On September 18, 2024, the Federal Reserve announced that it cut its interest rate by half percentage point. The news quickly became financial headline worldwide.
So what is Fed’s interest rate? And why do Wall Street folks pay so much attention to it?
As United States’ central bank, Fed uses several tools for controlling the size and growth of the money supply. One of them is the Fed’s reserve requirement of its member banks. Member banks normally borrow from the Fed to increase their reserves to meet the Fed’s reserve requirements.
The rate that the Fed charges the member banks who borrow from the Fed is called “the discount rate.” Usually, most member banks would prefer to borrow funds from other banks rather than from the Fed.

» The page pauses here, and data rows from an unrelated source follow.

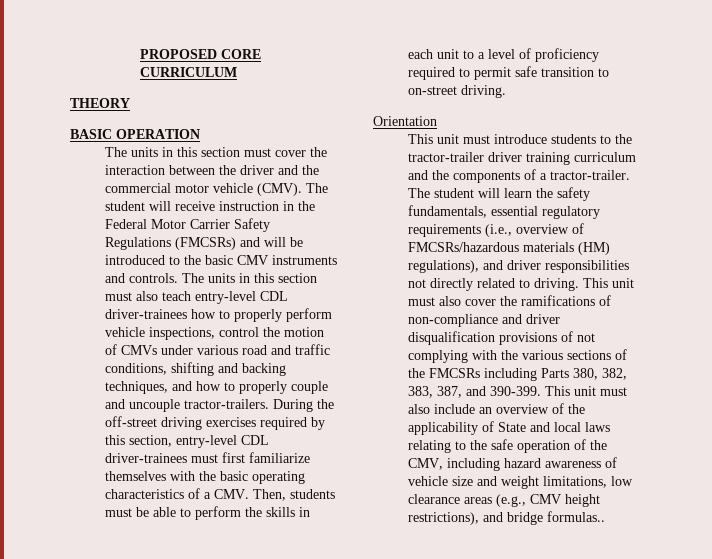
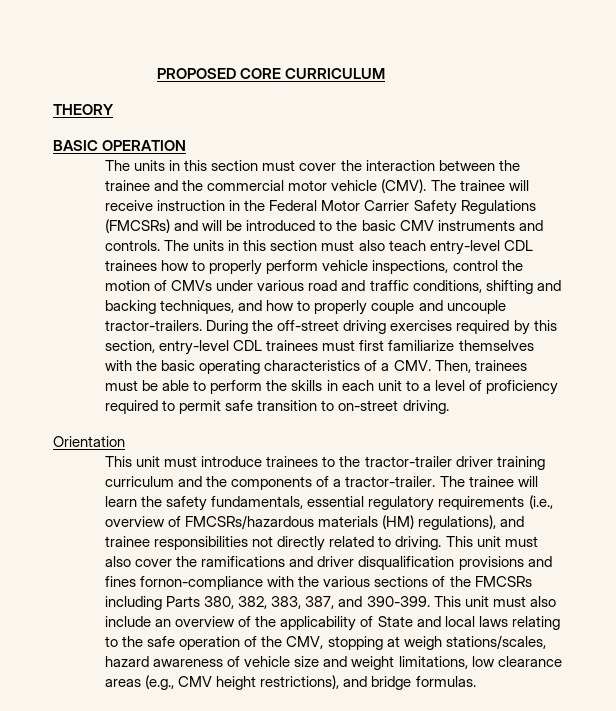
- The units in this section must cover the interaction between the driver and the commercial motor vehicle (CMV).
+ The units in this section must cover the interaction between the trainee and the commercial motor vehicle (CMV).
- The student will receive instruction in the Federal Motor Carrier Safety Regulations (FMCSRs) and will be introduced to the basic CMV instruments and controls.
+ The trainee will receive instruction in the Federal Motor Carrier Safety Regulations (FMCSRs) and will be introduced to the basic CMV instruments and controls.
- The units in this section must also teach entry-level CDL driver-trainees how to properly perform vehicle inspections, control the motion of CMVs under various road and traffic conditions, shifting and backing techniques, and how to properly couple and uncouple tractor-trailers.
+ The units in this section must also teach entry-level CDL trainees how to properly perform vehicle inspections, control the motion of CMVs under various road and traffic conditions, shifting and backing techniques, and how to properly couple and uncouple tractor-trailers.
- During the off-street driving exercises required by this section, entry-level CDL driver-trainees must first familiarize themselves with the basic operating characteristics of a CMV. Then, students must be able to perform the skills in each unit to a level of proficiency required to permit safe transition to on-street driving.
+ During the off-street driving exercises required by this section, entry-level CDL trainees must first familiarize themselves with the basic operating characteristics of a CMV. Then, trainees must be able to perform the skills in each unit to a level of proficiency required to permit safe transition to on-street driving.
- This unit must introduce students to the tractor-trailer driver training curriculum and the components of a tractor-trailer.
+ This unit must introduce trainees to the tractor-trailer driver training curriculum and the components of a tractor-trailer.
- The student will learn the safety fundamentals, essential regulatory requirements (i.e., overview of FMCSRs/hazardous materials (HM) regulations), and driver responsibilities not directly related to driving.
+ The trainee will learn the safety fundamentals, essential regulatory requirements (i.e., overview of FMCSRs/hazardous materials (HM) regulations), and trainee responsibilities not directly related to driving.
- This unit must also cover the ramifications of non-compliance and driver disqualification provisions of not complying with the various sections of the FMCSRs including Parts 380, 382, 383, 387, and 390-399.
+ This unit must also cover the ramifications and driver disqualification provisions and fines fornon-compliance with the various sections of the FMCSRs including Parts 380, 382, 383, 387, and 390-399.
- This unit must also include an overview of the applicability of State and local laws relating to the safe operation of the CMV, including hazard awareness of vehicle size and weight limitations, low clearance areas (e.g., CMV height restrictions), and bridge formulas..
+ This unit must also include an overview of the applicability of State and local laws relating to the safe operation of the CMV, stopping at weigh stations/scales, hazard awareness of vehicle size and weight limitations, low clearance areas (e.g., CMV height restrictions), and bridge formulas.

The interest rate member banks charge each other for borrowing is called the “federal funds rate.” This rate is usually slightly higher than the Fed’s discount rate and tends to change as the Fed’s discount rate changes.
Federal funds rate has been watched carefully as a guide to changes in other interest rates such as: bank deposit rate, mortgage rate, and auto loan, etc. It also has indirect impact on broader economy including employment, growth and inflation.

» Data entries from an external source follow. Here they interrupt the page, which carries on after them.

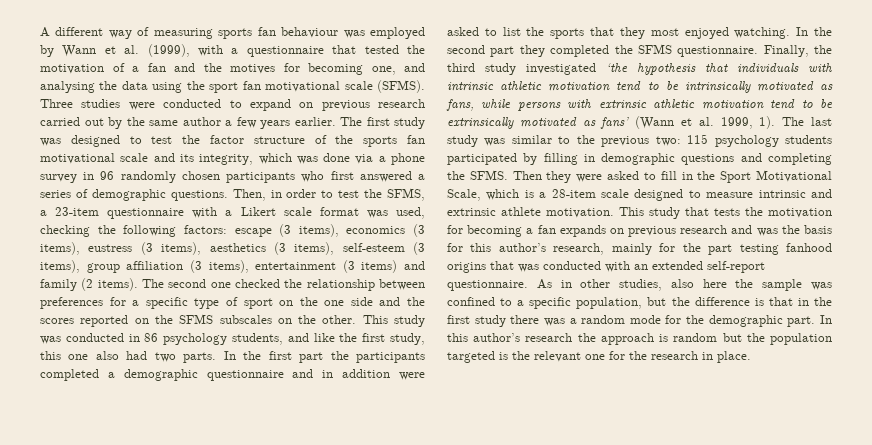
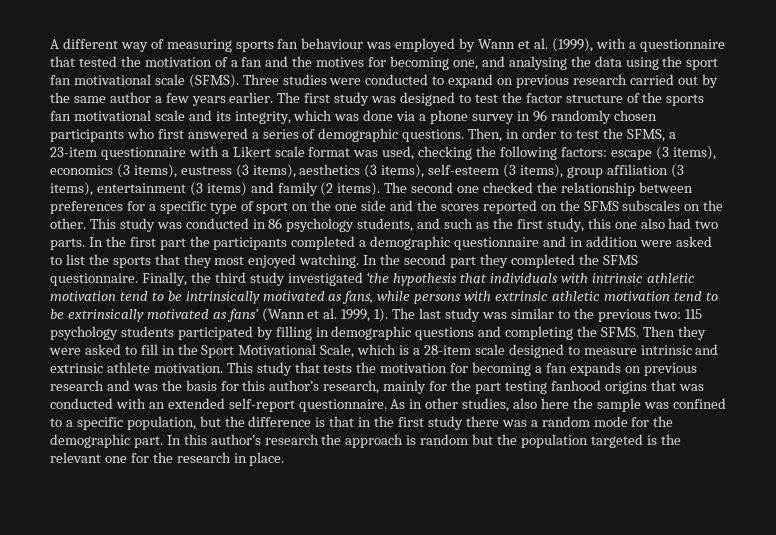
- This study was conducted in 86 psychology students, and like the first study, this one also had two parts.
+ This study was conducted in 86 psychology students, and such as the first study, this one also had two parts.

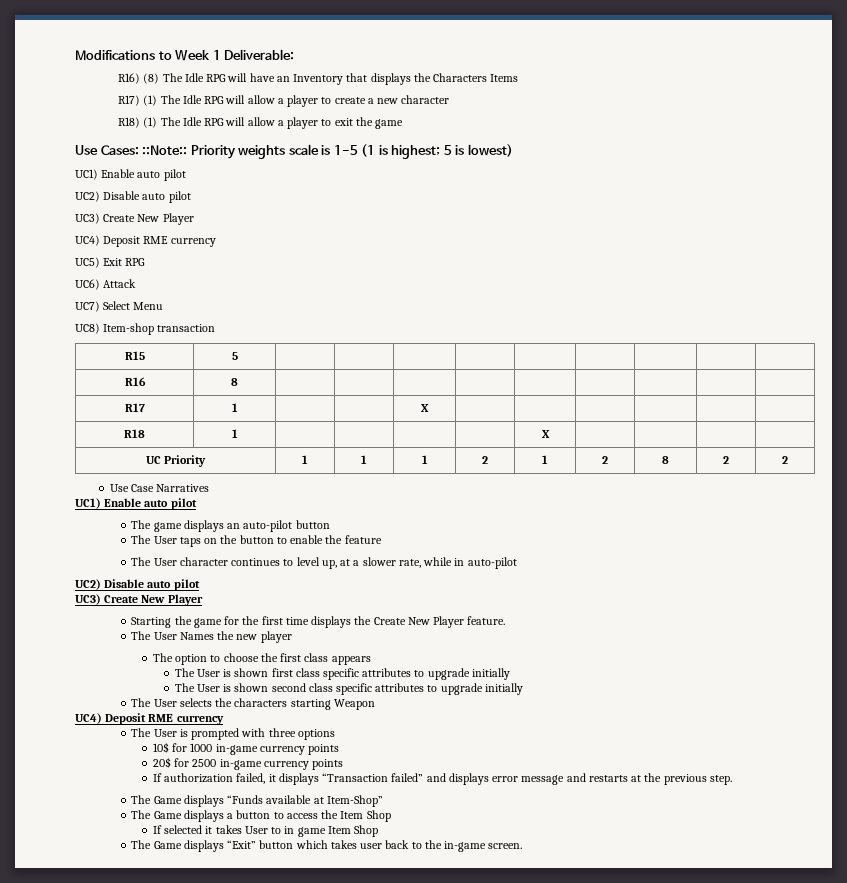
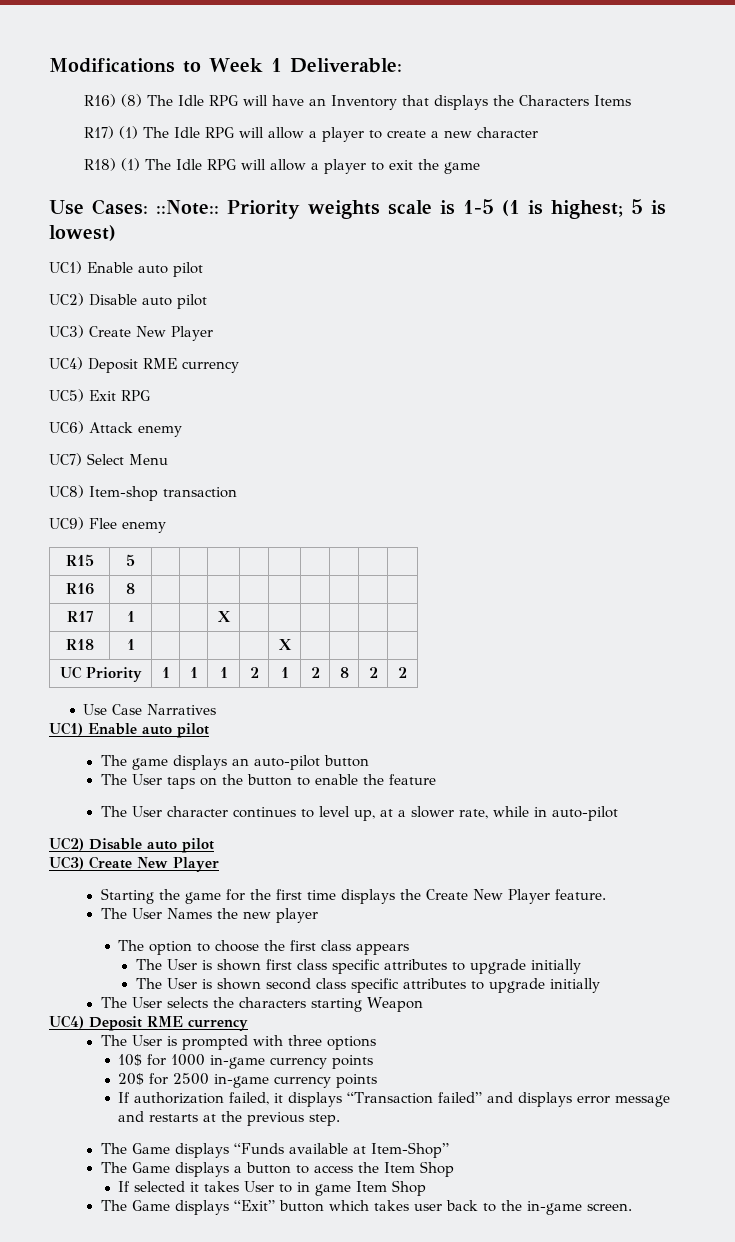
- UC6) Attack
+ UC6) Attack enemy
+ UC9) Flee enemy

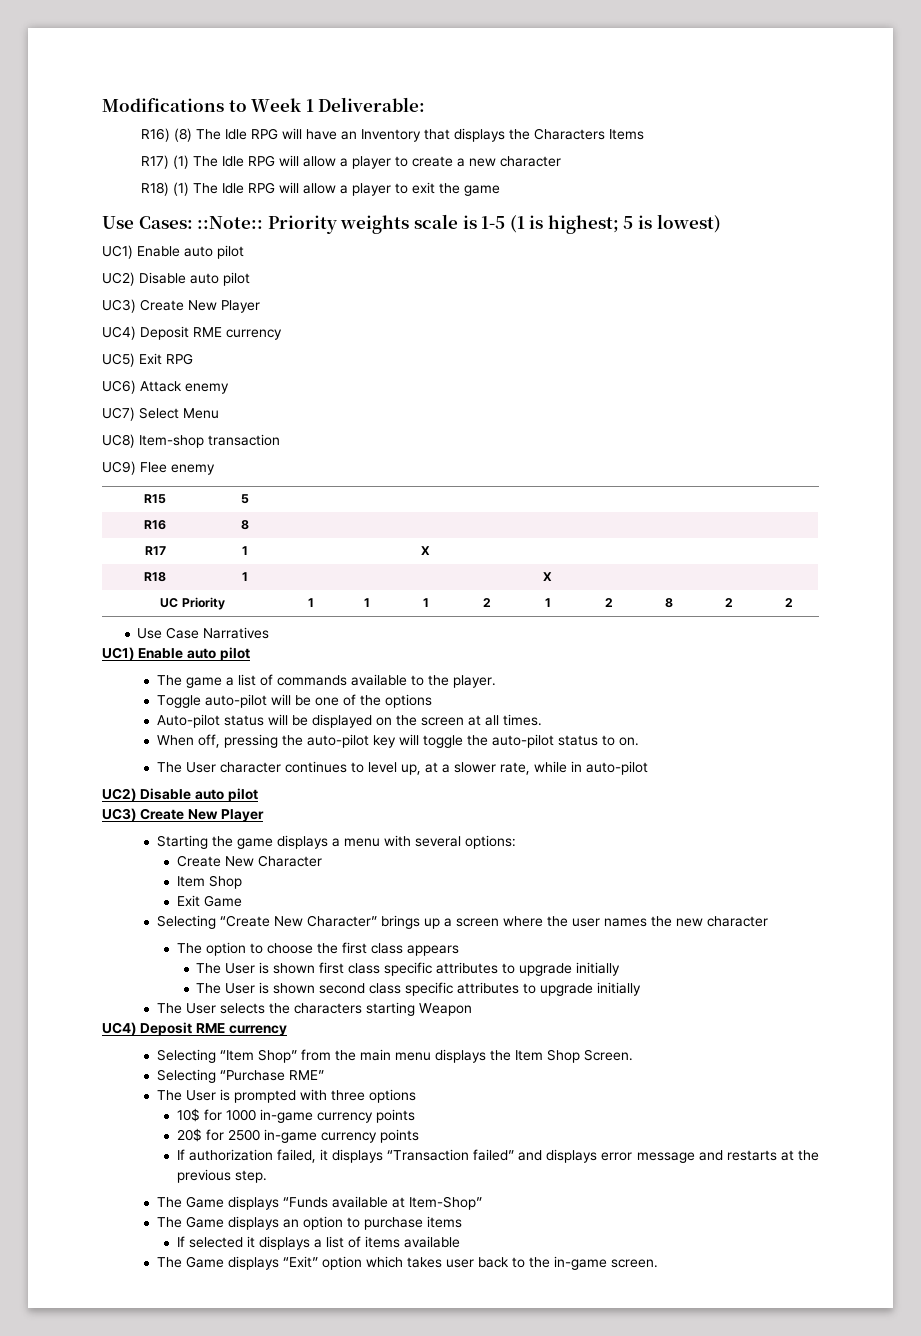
- The game displays an auto-pilot button
- The User taps on the button to enable the feature
+ The game a list of commands available to the player.
+ Toggle auto-pilot will be one of the options
+ Auto-pilot status will be displayed on the screen at all times.
+ When off, pressing the auto-pilot key will toggle the auto-pilot status to on.
- Starting the game for the first time displays the Create New Player feature.
- The User Names the new player
+ Starting the game displays a menu with several options:
+ Create New Character
+ Item Shop
+ Exit Game
+ Selecting “Create New Character” brings up a screen where the user names the new character
+ Selecting “Item Shop” from the main menu displays the Item Shop Screen.
+ Selecting “Purchase RME”
- The Game displays a button to access the Item Shop
- If selected it takes User to in game Item Shop
+ The Game displays an option to purchase items
+ If selected it displays a list of items available
- The Game displays “Exit” button which takes user back to the in-game screen.
+ The Game displays “Exit” option which takes user back to the in-game screen.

Whenever there is an increase or decrease in the federal discount rate there is a corresponding change in the federal funds rate. According to Fed, “the principal effect of an increase or decrease in the discount rate by the Fed is a corresponding change in the federal funds rate to the target level being sought by the Fed.” Hence, when we hear Fed Chairman talking about rate cut or rate increase, what he or she means is the Fed raising or lowering the target Fed funds rate range.
The current Fed’s federal funds rate target range is 4.75% – 5.00%, down by recent 0.5% cut.
Given its huge impact on financial markets worldwide, it’s not an overstatement by saying that the federal funds rate is one of the most important interest rates in the world.